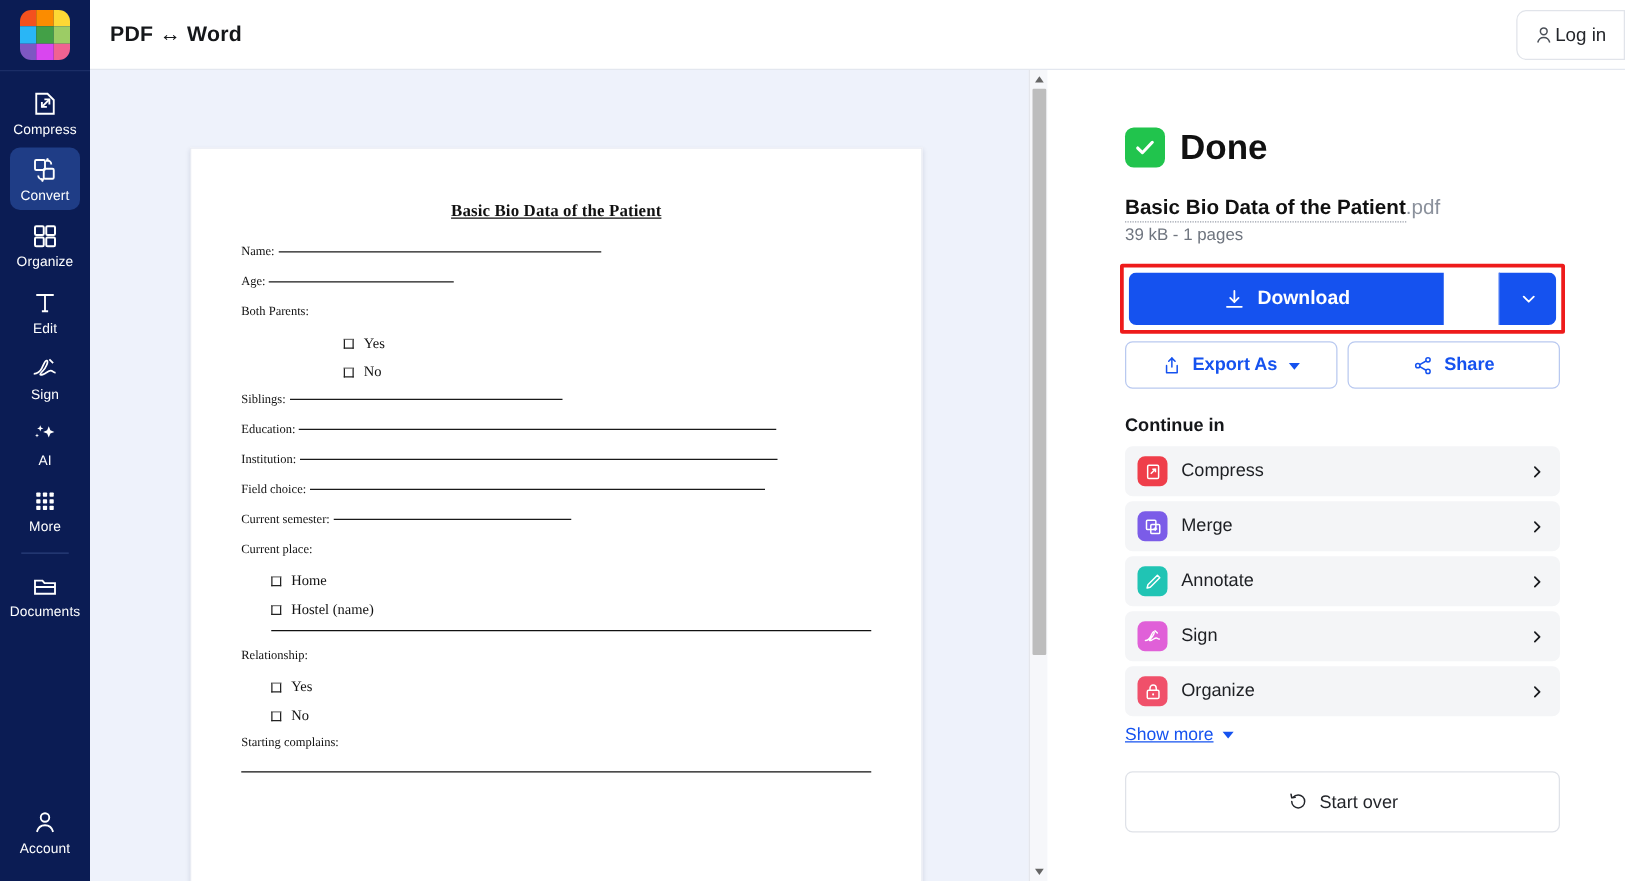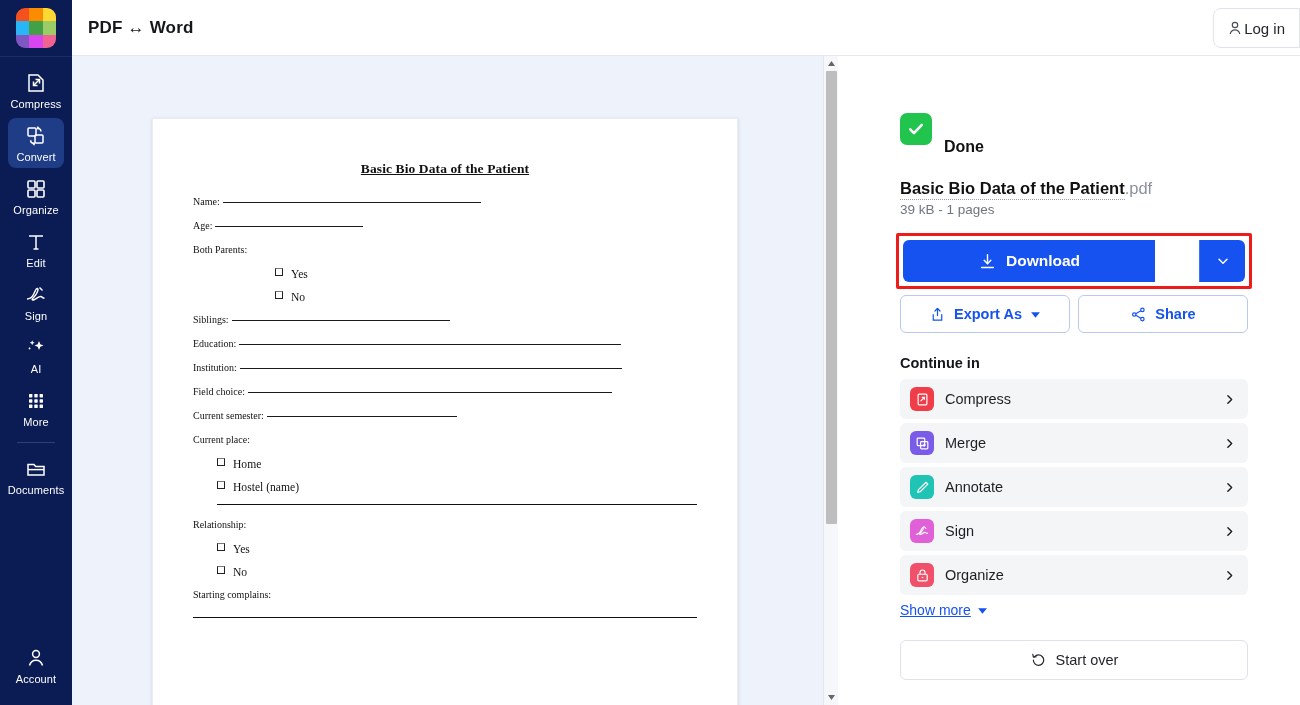--- a/index.html
+++ b/index.html
@@ -68,21 +68,21 @@
     border: 1px solid #e9ecf3;
   }
   .doc { padding: 42px 40px 0 40px; font-family: "Liberation Serif", serif; color: #111; }
   .doc-title {
     text-align: center; font-size: 13.5px; font-weight: bold;
     text-decoration: underline; margin-bottom: 19px; letter-spacing: .1px;
   }
   .row { font-size: 10px; margin-bottom: 13px; white-space: nowrap; }
   .row .lead { }
   .rule { display: inline-block; border-bottom: 1px solid #1a1a1a; vertical-align: 2px; margin-left: 3px; }
-  .cbrow { font-size: 11.6px; margin-bottom: 10px; display: flex; }
+  .cbrow { font-size: 11.6px; margin-bottom: 10px; display: flex; align-items: center; }
   .cbrow.ind1 { padding-left: 82px; }
   .cbrow.ind2 { padding-left: 24px; }
   .cbx { width: 8px; height: 8px; border: 1px solid #222; border-top-color: #777; display: inline-block; margin-right: 8px; }
   .longline { border-bottom: 1.4px solid #111; margin: 10px 0 14px 24px; }
   .bottomline { border-bottom: 1.6px solid #111; margin-top: 17px; }
 
   
   .sb {
     position: absolute; right: 0; top: 0; width: 15px; height: 649px;
     background: #f6f7fa; border-left: 1px solid #e4e6ec;
@@ -100,21 +100,21 @@
   
   .rightpanel {
     position: absolute; left: 838px; top: 56px; width: 462px; height: 649px;
     background: #fff; padding: 46px 52px 0 62px;
   }
   .done-row { display: flex; align-items: center; gap: 12px; margin-bottom: 22px; }
   .done-check {
     width: 32px; height: 32px; border-radius: 7px; background: #21c44d;
     display: flex; align-items: center; justify-content: center;
   }
-  .done-lbl { font-size: 16px; font-weight: bold; color: #111; margin-top: 36px; }
+  .done-lbl { font-size: 28px; font-weight: bold; color: #111; }
 
   .fname { font-size: 16.5px; line-height: 20px; margin-bottom: 4px; }
   .fname .base {
     font-weight: bold; color: #111;
     border-bottom: 1px dotted #9aa0ab; padding-bottom: 2px; cursor: text;
   }
   .fname .ext { color: #8b919c; font-weight: normal; }
   .fmeta { font-size: 13.5px; color: #6f757f; margin-bottom: 16px; }
 
   .dl-highlight {
@@ -148,21 +148,21 @@
   }
   .cont-ic { width: 24px; height: 24px; border-radius: 6px; flex: 0 0 24px;
              display: flex; align-items: center; justify-content: center; }
   .cont-lbl { font-size: 14.5px; color: #1d1f23; flex: 1; }
 
   .showmore {
     display: inline-flex; align-items: center; gap: 6px; margin-bottom: 22px;
     font-size: 14px; color: #1552ef; text-decoration: underline; cursor: pointer;
   }
   .startover {
-    width: 100%; height: 40px; border: 1px solid #dfe2e8; border-radius: 6px;
+    width: 100%; height: 49px; border: 1px solid #dfe2e8; border-radius: 6px;
     background: #fff; cursor: pointer;
     display: flex; align-items: center; justify-content: center; gap: 9px;
     font-size: 14.5px; color: #24262b; font-family: "Liberation Sans", sans-serif;
   }
 </style>
 </head>
 <body>
 
 <div id="app">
******
After checking the entries, state how many lines contain "Liberation", and write nothing but the number.

Result: 2